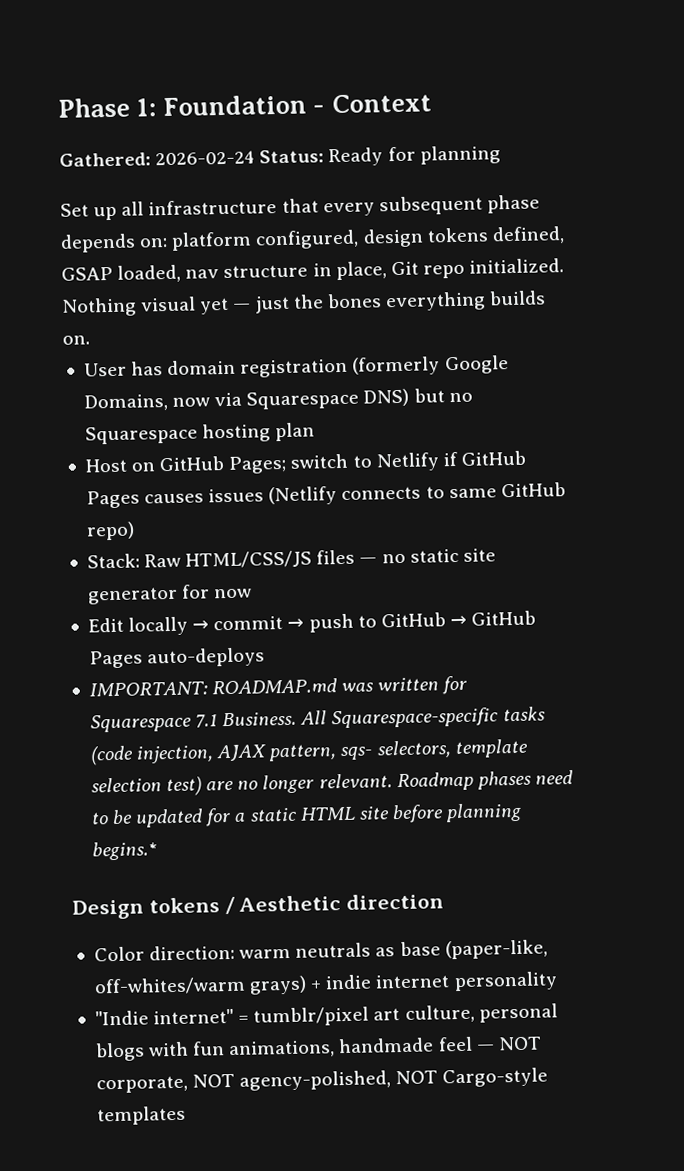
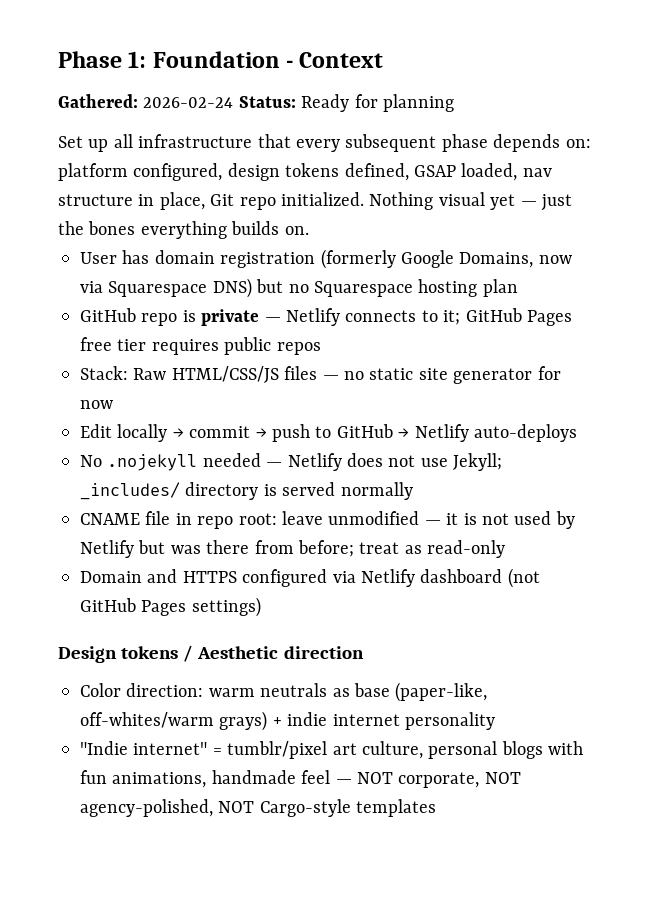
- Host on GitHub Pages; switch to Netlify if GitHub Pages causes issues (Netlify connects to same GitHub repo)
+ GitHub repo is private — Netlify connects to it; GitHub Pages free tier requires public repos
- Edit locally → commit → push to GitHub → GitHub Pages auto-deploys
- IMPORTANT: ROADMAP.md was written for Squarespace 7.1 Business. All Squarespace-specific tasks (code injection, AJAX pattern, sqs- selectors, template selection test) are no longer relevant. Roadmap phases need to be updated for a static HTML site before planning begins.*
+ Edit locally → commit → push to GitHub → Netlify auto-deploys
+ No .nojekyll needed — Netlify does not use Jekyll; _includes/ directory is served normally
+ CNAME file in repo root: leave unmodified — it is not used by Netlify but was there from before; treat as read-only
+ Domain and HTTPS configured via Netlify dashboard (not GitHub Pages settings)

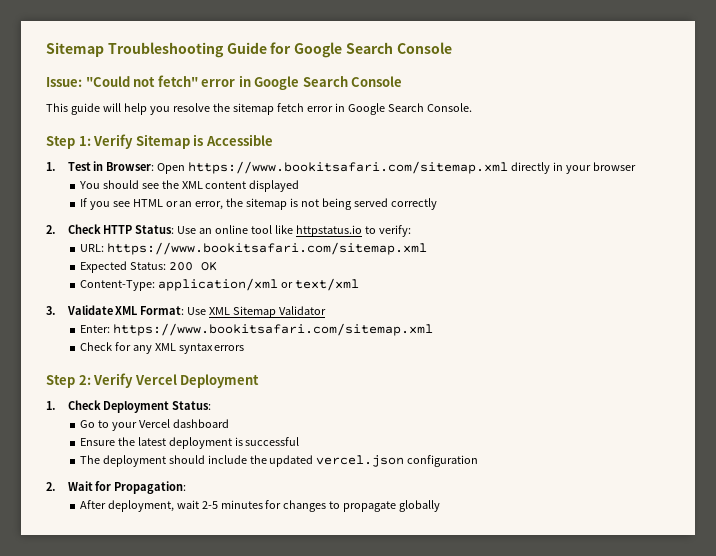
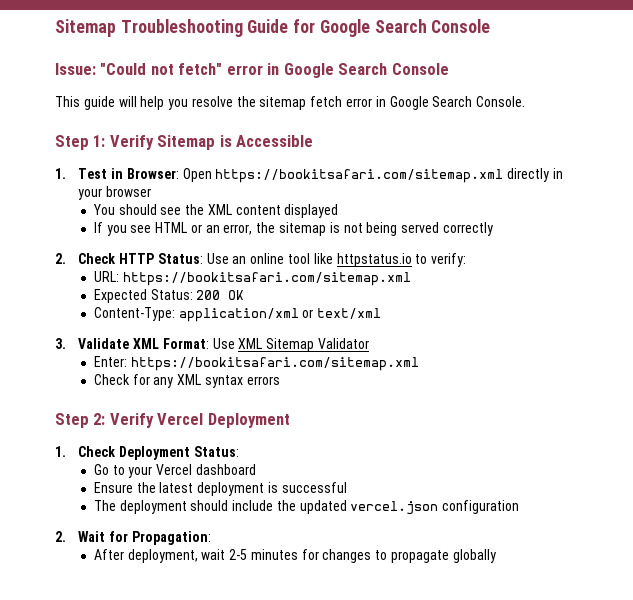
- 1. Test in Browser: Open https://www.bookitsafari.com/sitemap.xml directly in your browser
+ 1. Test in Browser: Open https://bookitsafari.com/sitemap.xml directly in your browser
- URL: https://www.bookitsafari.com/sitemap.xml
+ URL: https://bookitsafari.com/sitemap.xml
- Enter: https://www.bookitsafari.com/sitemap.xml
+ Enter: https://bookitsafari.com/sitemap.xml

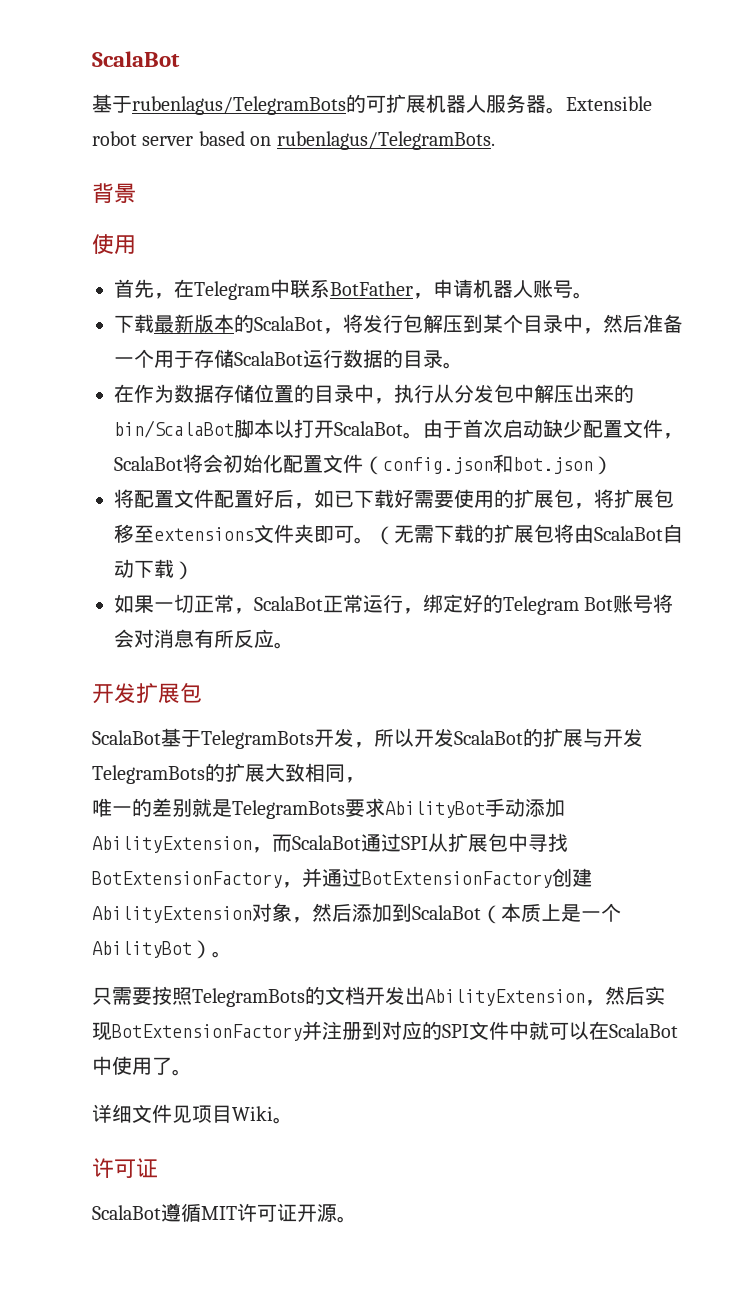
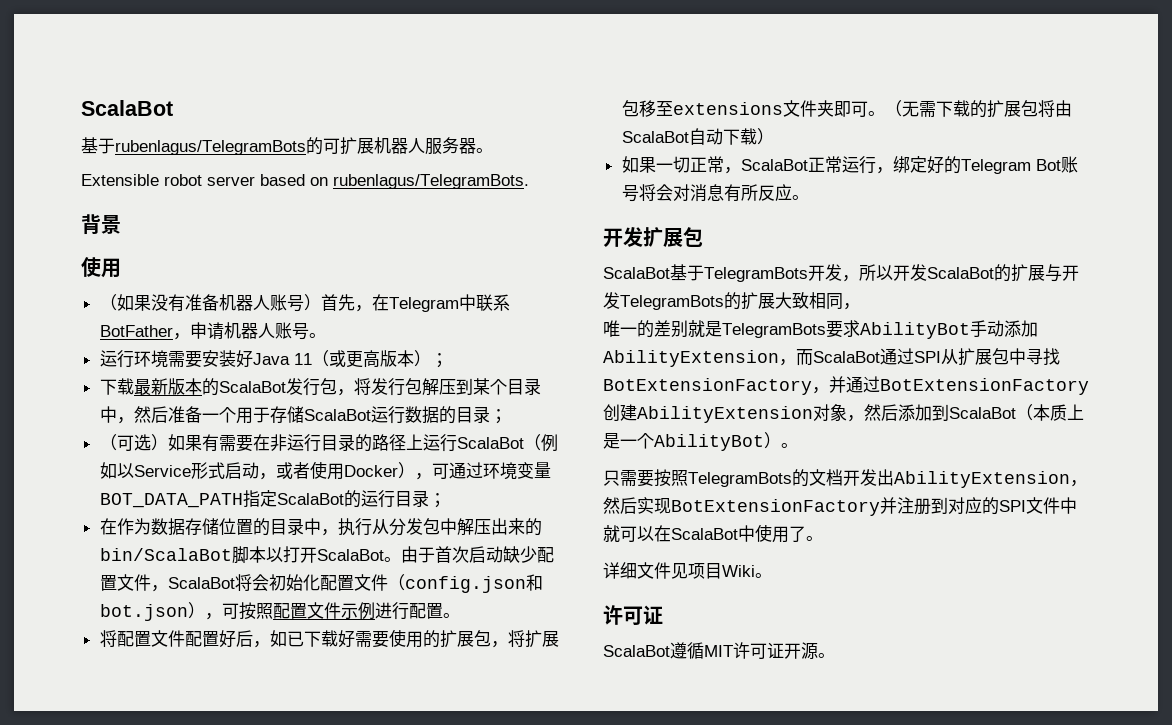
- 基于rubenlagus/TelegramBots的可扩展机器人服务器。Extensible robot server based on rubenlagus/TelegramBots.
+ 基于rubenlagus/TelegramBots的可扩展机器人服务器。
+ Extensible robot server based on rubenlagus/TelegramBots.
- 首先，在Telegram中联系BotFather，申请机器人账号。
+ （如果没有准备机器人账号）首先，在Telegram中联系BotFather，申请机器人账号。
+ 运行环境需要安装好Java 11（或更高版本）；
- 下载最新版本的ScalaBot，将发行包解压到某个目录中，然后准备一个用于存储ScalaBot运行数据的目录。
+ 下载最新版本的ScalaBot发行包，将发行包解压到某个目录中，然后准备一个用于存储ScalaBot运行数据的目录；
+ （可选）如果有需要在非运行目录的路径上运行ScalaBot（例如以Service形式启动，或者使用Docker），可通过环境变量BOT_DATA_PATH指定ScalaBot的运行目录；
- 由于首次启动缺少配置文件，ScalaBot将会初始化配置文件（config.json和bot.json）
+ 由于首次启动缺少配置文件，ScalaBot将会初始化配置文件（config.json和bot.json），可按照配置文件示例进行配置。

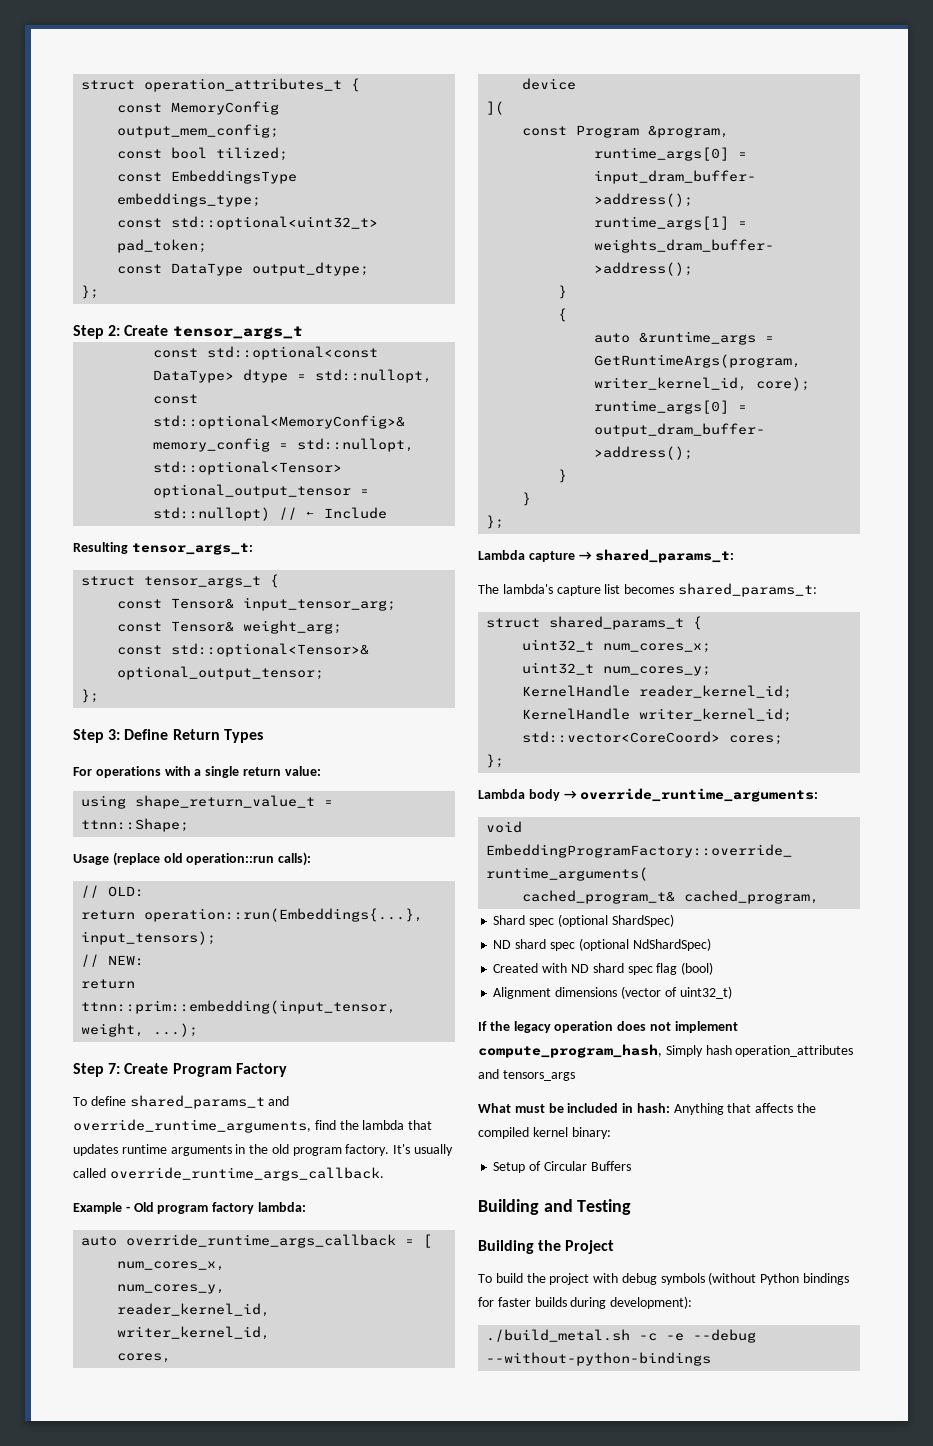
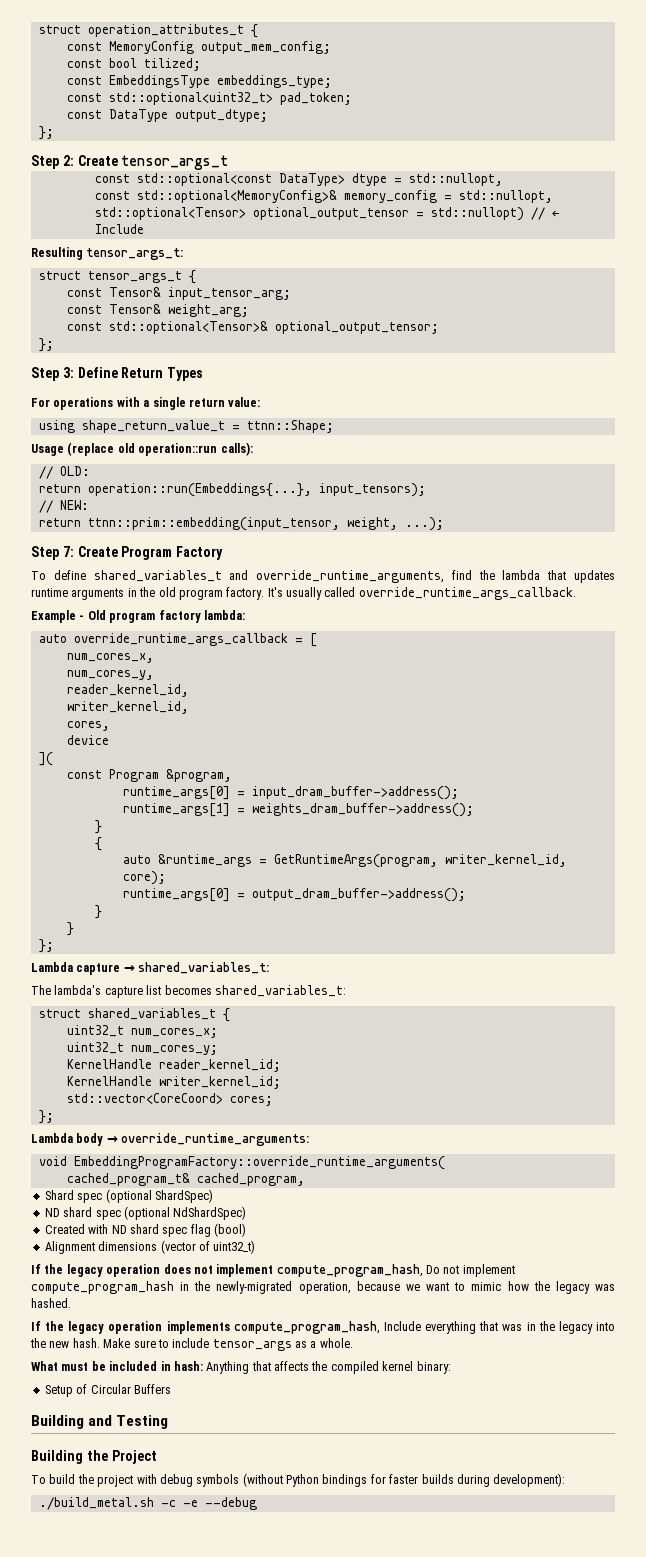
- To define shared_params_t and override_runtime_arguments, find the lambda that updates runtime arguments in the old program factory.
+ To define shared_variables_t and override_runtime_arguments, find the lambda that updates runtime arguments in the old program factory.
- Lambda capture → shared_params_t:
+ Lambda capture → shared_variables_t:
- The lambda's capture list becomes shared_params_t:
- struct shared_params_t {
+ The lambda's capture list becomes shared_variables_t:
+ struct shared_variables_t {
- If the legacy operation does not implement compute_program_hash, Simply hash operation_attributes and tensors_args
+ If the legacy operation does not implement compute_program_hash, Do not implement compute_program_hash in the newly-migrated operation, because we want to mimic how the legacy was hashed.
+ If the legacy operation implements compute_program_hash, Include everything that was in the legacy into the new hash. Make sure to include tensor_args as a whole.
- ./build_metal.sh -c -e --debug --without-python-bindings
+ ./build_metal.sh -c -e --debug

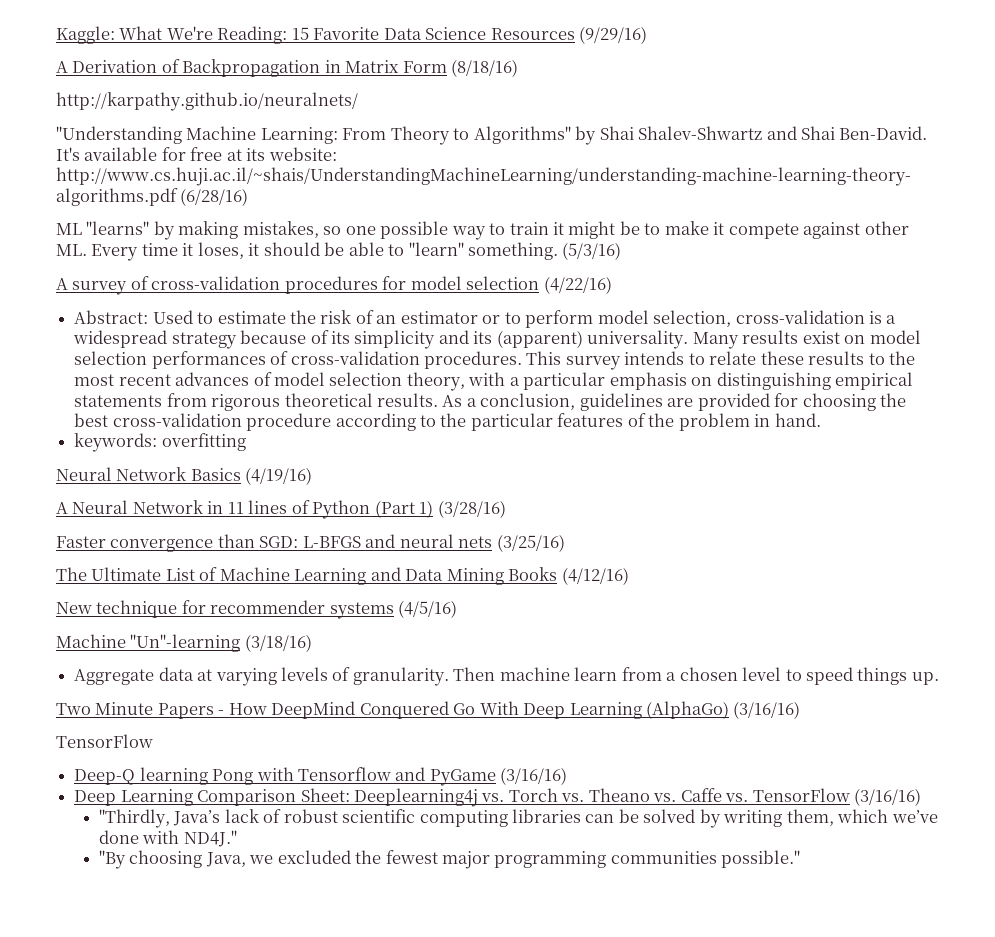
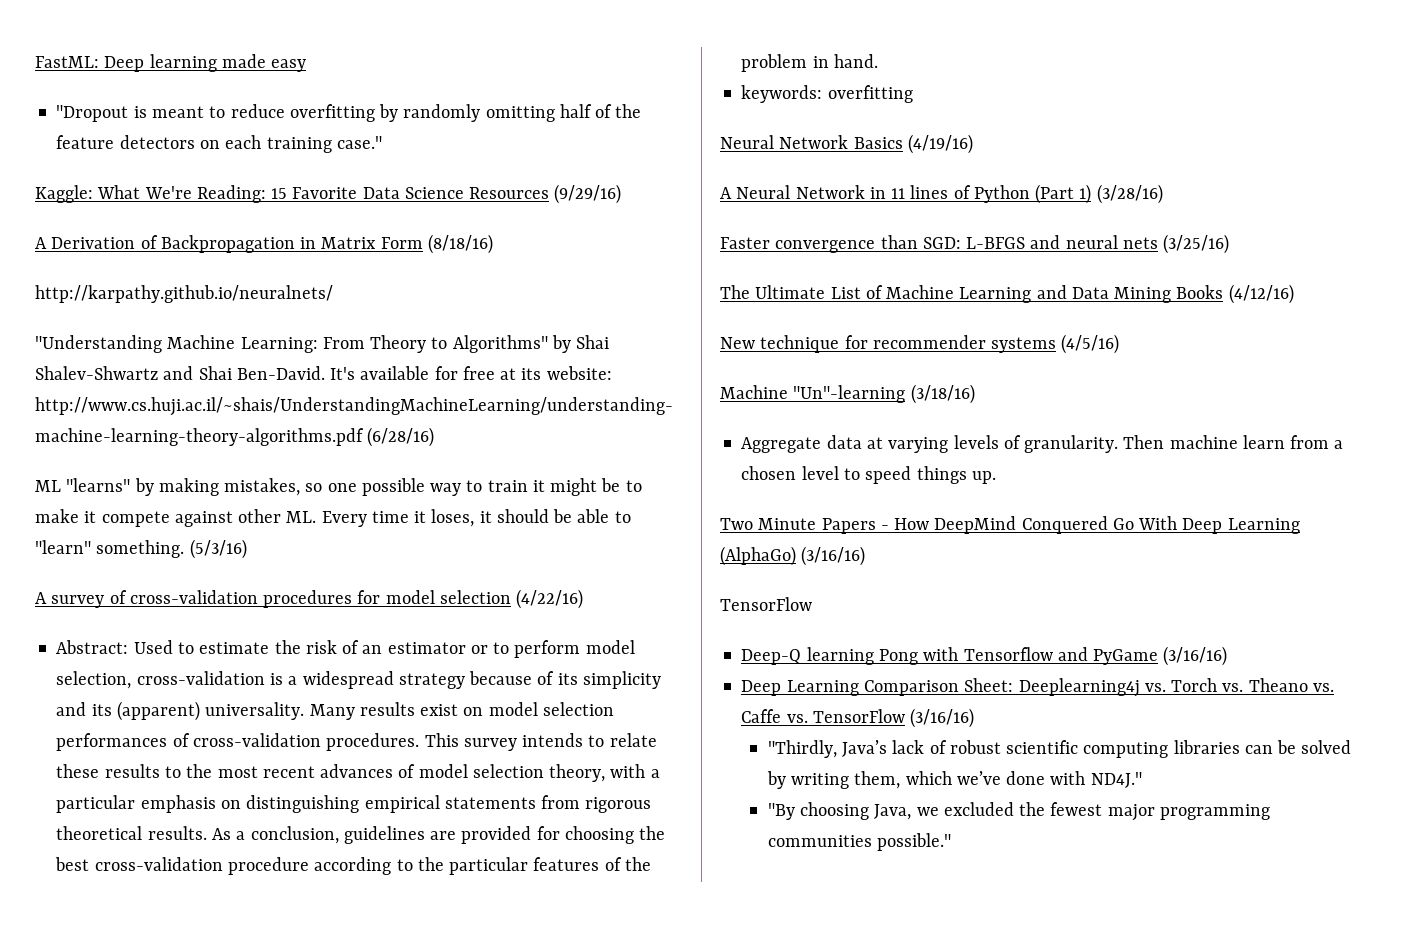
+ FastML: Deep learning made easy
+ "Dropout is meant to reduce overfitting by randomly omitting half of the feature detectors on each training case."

# # # # #

Your task:
Output every entry above exactly, minus the pictures.

Response area:
- Host on GitHub Pages; switch to Netlify if GitHub Pages causes issues (Netlify connects to same GitHub repo)
+ GitHub repo is private — Netlify connects to it; GitHub Pages free tier requires public repos
- Edit locally → commit → push to GitHub → GitHub Pages auto-deploys
- IMPORTANT: ROADMAP.md was written for Squarespace 7.1 Business. All Squarespace-specific tasks (code injection, AJAX pattern, sqs- selectors, template selection test) are no longer relevant. Roadmap phases need to be updated for a static HTML site before planning begins.*
+ Edit locally → commit → push to GitHub → Netlify auto-deploys
+ No .nojekyll needed — Netlify does not use Jekyll; _includes/ directory is served normally
+ CNAME file in repo root: leave unmodified — it is not used by Netlify but was there from before; treat as read-only
+ Domain and HTTPS configured via Netlify dashboard (not GitHub Pages settings)

- 1. Test in Browser: Open https://www.bookitsafari.com/sitemap.xml directly in your browser
+ 1. Test in Browser: Open https://bookitsafari.com/sitemap.xml directly in your browser
- URL: https://www.bookitsafari.com/sitemap.xml
+ URL: https://bookitsafari.com/sitemap.xml
- Enter: https://www.bookitsafari.com/sitemap.xml
+ Enter: https://bookitsafari.com/sitemap.xml

- 基于rubenlagus/TelegramBots的可扩展机器人服务器。Extensible robot server based on rubenlagus/TelegramBots.
+ 基于rubenlagus/TelegramBots的可扩展机器人服务器。
+ Extensible robot server based on rubenlagus/TelegramBots.
- 首先，在Telegram中联系BotFather，申请机器人账号。
+ （如果没有准备机器人账号）首先，在Telegram中联系BotFather，申请机器人账号。
+ 运行环境需要安装好Java 11（或更高版本）；
- 下载最新版本的ScalaBot，将发行包解压到某个目录中，然后准备一个用于存储ScalaBot运行数据的目录。
+ 下载最新版本的ScalaBot发行包，将发行包解压到某个目录中，然后准备一个用于存储ScalaBot运行数据的目录；
+ （可选）如果有需要在非运行目录的路径上运行ScalaBot（例如以Service形式启动，或者使用Docker），可通过环境变量BOT_DATA_PATH指定ScalaBot的运行目录；
- 由于首次启动缺少配置文件，ScalaBot将会初始化配置文件（config.json和bot.json）
+ 由于首次启动缺少配置文件，ScalaBot将会初始化配置文件（config.json和bot.json），可按照配置文件示例进行配置。

- To define shared_params_t and override_runtime_arguments, find the lambda that updates runtime arguments in the old program factory.
+ To define shared_variables_t and override_runtime_arguments, find the lambda that updates runtime arguments in the old program factory.
- Lambda capture → shared_params_t:
+ Lambda capture → shared_variables_t:
- The lambda's capture list becomes shared_params_t:
- struct shared_params_t {
+ The lambda's capture list becomes shared_variables_t:
+ struct shared_variables_t {
- If the legacy operation does not implement compute_program_hash, Simply hash operation_attributes and tensors_args
+ If the legacy operation does not implement compute_program_hash, Do not implement compute_program_hash in the newly-migrated operation, because we want to mimic how the legacy was hashed.
+ If the legacy operation implements compute_program_hash, Include everything that was in the legacy into the new hash. Make sure to include tensor_args as a whole.
- ./build_metal.sh -c -e --debug --without-python-bindings
+ ./build_metal.sh -c -e --debug

+ FastML: Deep learning made easy
+ "Dropout is meant to reduce overfitting by randomly omitting half of the feature detectors on each training case."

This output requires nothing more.